When the population of Ukraine demanded a more democratic country, Russia reacted with aggression and Germany stepped up as a critical partner
Ukraine’s President Petro Poroshenko has called Germany one of Ukraine’s “closest allies” and for good reason. Over the years, he and German Chancellor Angela Merkel have met on more than a dozen occasions to discuss some of the most pressing issues for European security and development.
Germany has used its position as a global leader to advocate for Ukraine’s independence and integration into the West. From Ukraine’s Deep and Comprehensive Free Trade Agreement and Association Agreement with the EU to NATO’s ongoing support for Ukraine and sanctions on Russia, Germany has been critical. In 2015, Germany also played a leading role in the conflict in Eastern Ukraine as one of the four signatories of the Minsk deal.
With $1.8 billion in investment in 2017, Germany and its companies have become the country’s leading investor, bilateral trade has been increasing at a rate of around 20 percent, and the government of Germany has allocated some €490 million since 2014 to support Ukraine’s development.

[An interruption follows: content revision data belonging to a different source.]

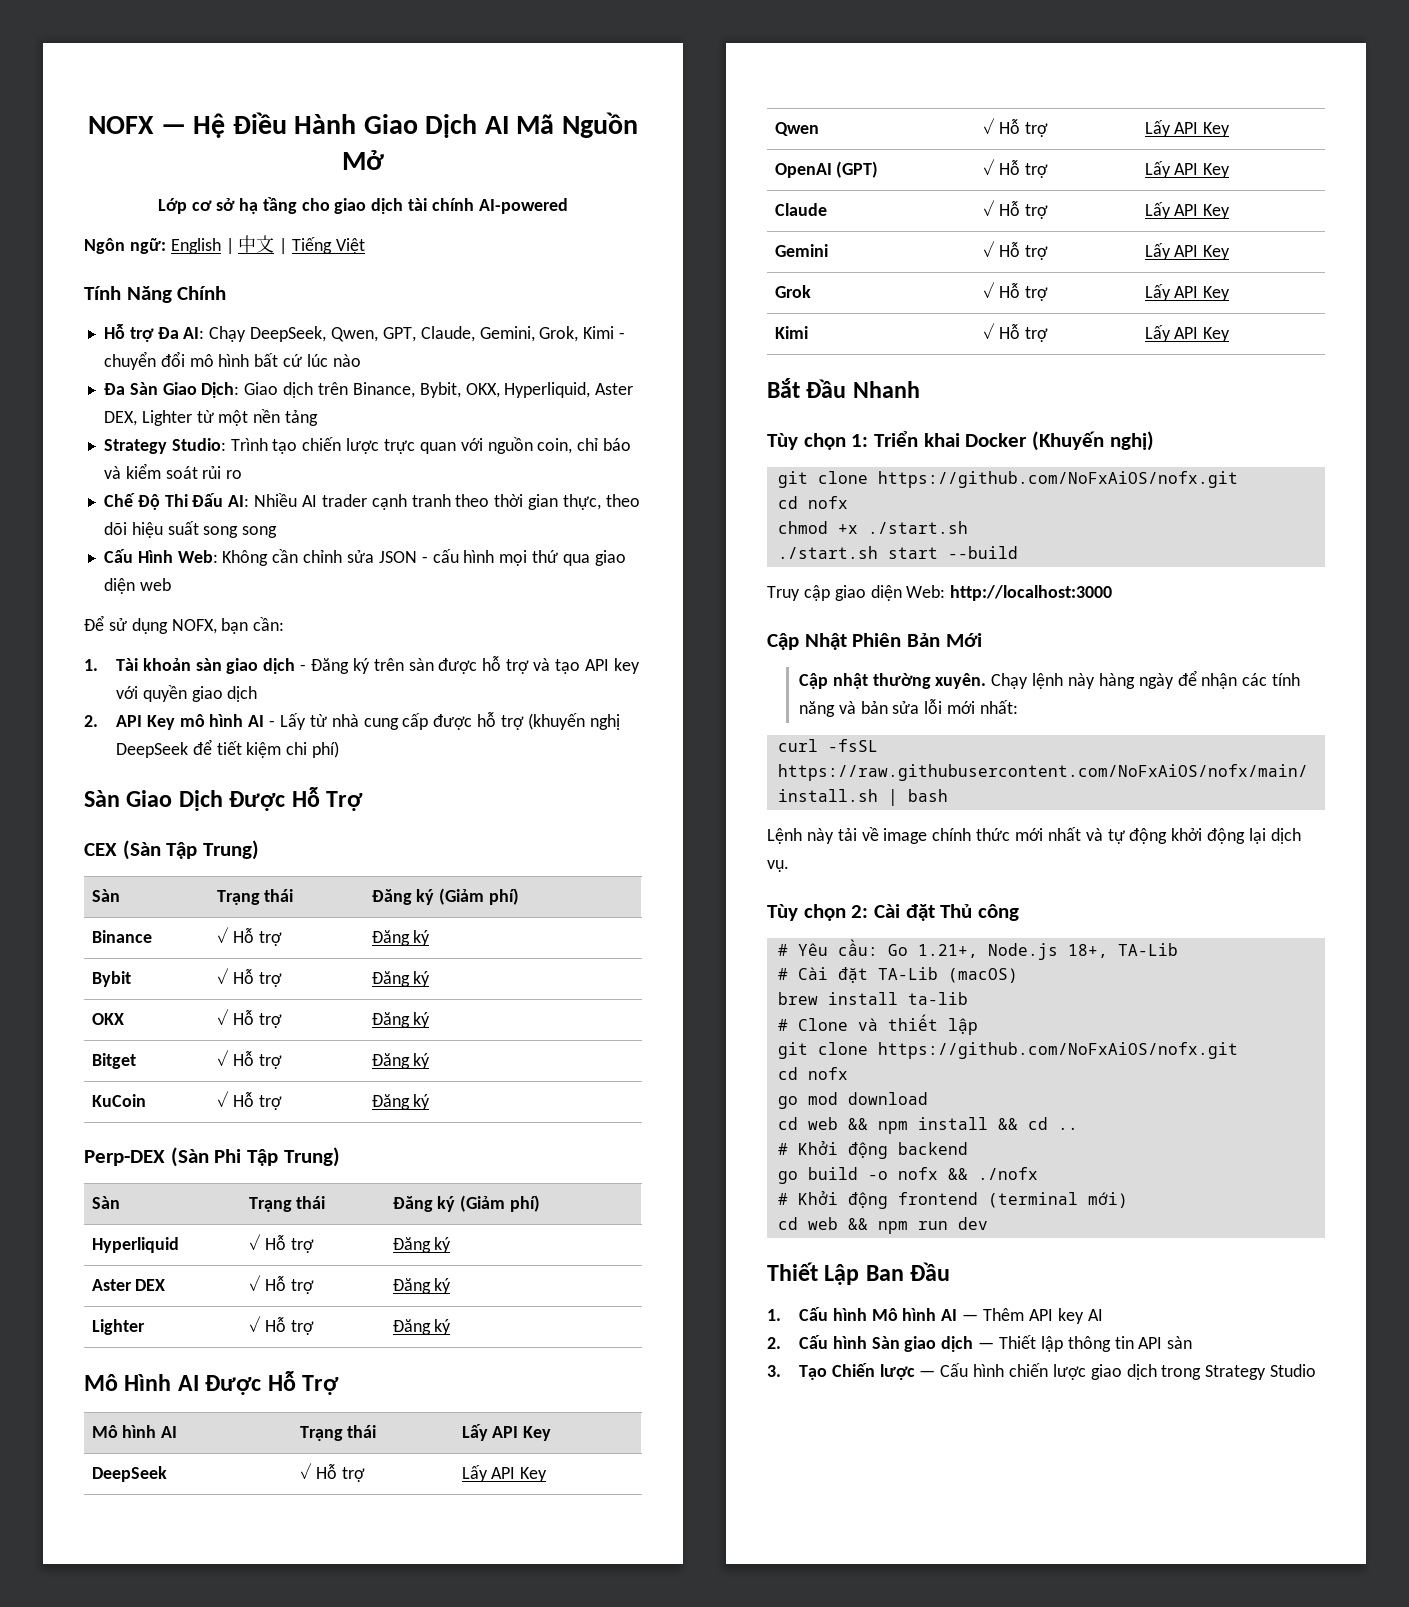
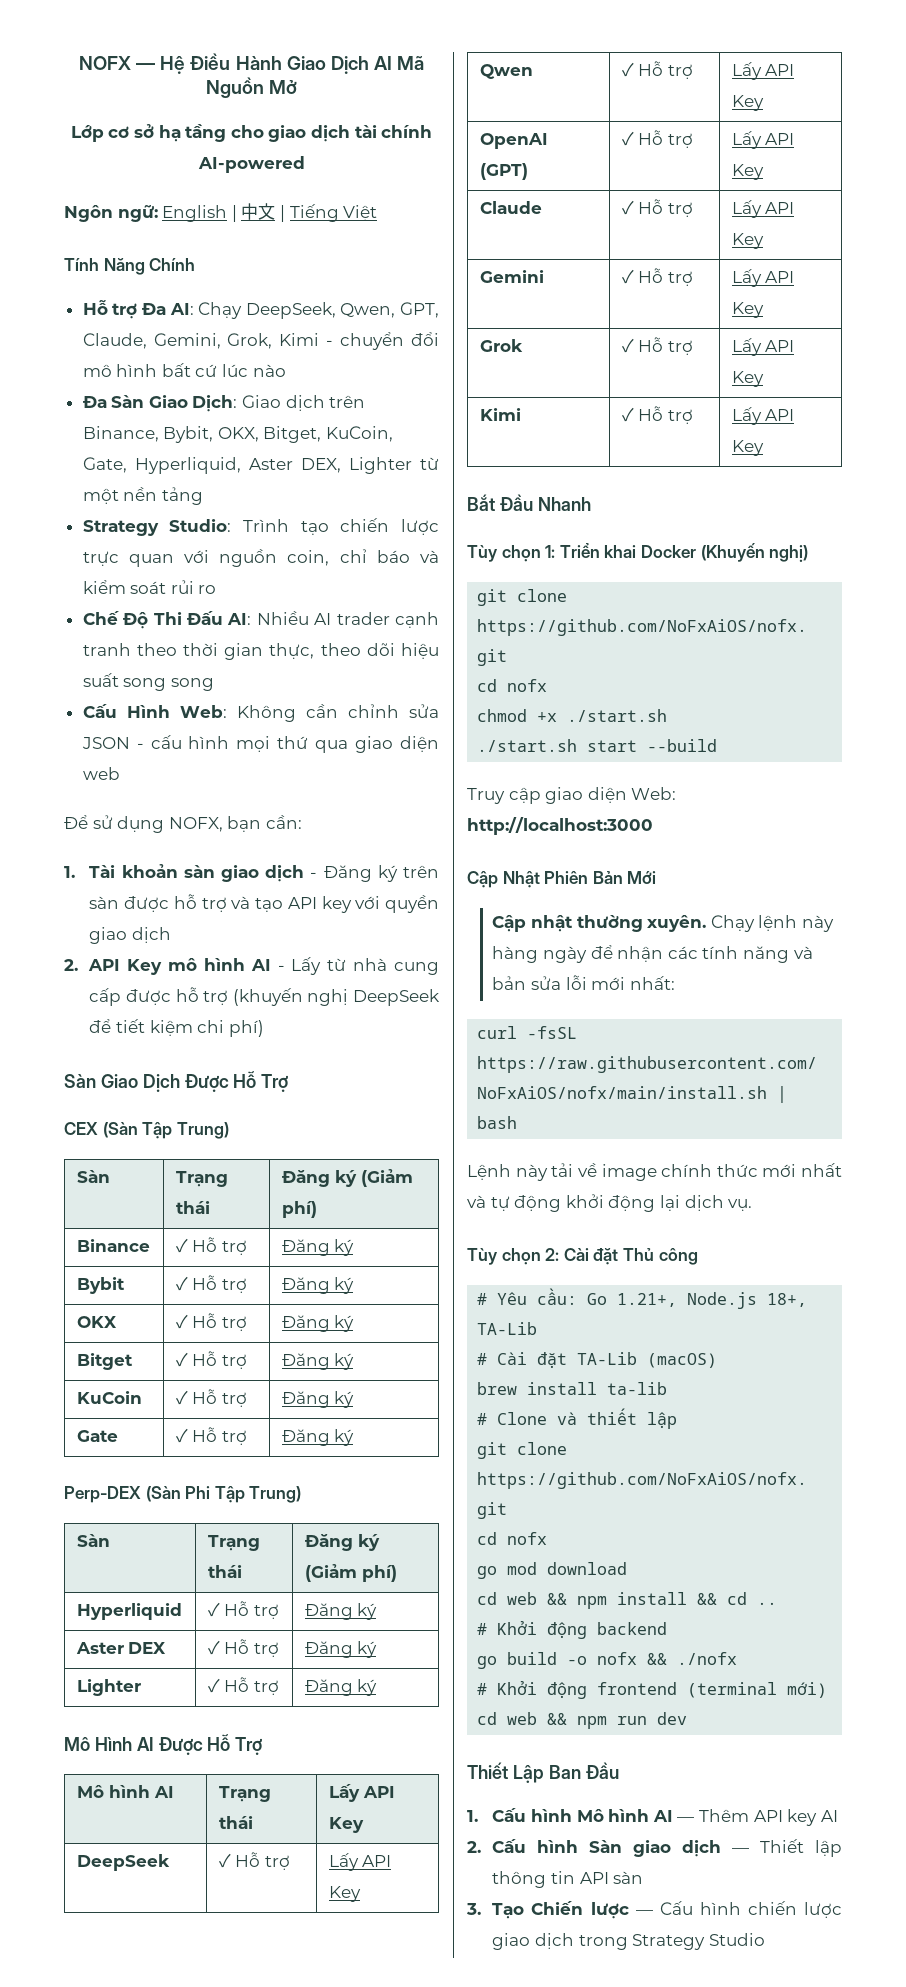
- Đa Sàn Giao Dịch: Giao dịch trên Binance, Bybit, OKX, Hyperliquid, Aster DEX, Lighter từ một nền tảng
+ Đa Sàn Giao Dịch: Giao dịch trên Binance, Bybit, OKX, Bitget, KuCoin, Gate, Hyperliquid, Aster DEX, Lighter từ một nền tảng
+ Gate | ✓ Hỗ trợ | Đăng ký

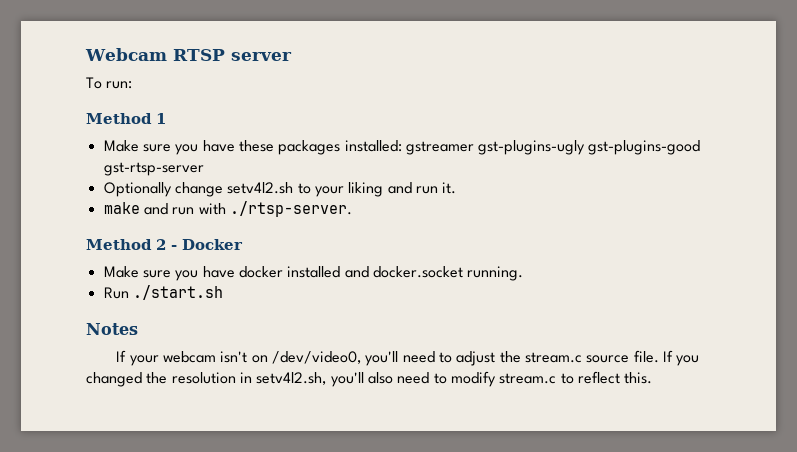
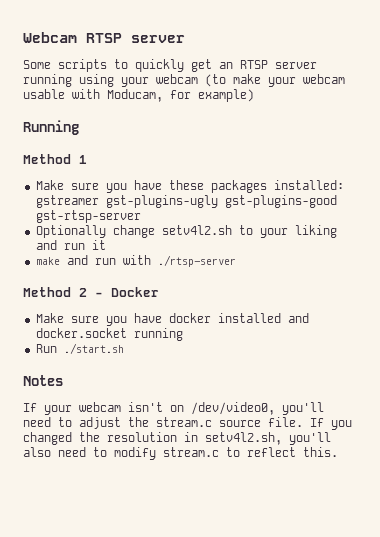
- To run:
+ Some scripts to quickly get an RTSP server running using your webcam (to make your webcam usable with Moducam, for example)
+ Running
- Optionally change setv4l2.sh to your liking and run it.
+ Optionally change setv4l2.sh to your liking and run it
- make and run with ./rtsp-server.
+ make and run with ./rtsp-server
- Make sure you have docker installed and docker.socket running.
+ Make sure you have docker installed and docker.socket running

As a geopolitical stage where democracy is fighting Russian authoritarianism, what happens in Ukraine will have a far-reaching impact in the equilibrium of power and influence in Europe. Inasmuch, Germany’s governing coalition expressly prioritizes Ukraine as a matter of foreign policy. “We are committed to supporting Ukraine in the restoration of its territory and in promoting stability and further development of its society,” reads Germany’s 2018 government coalition agreement, which underlines Germany’s willingness to loosen sanctions on Russia if it implements the terms of the Minsk agreement.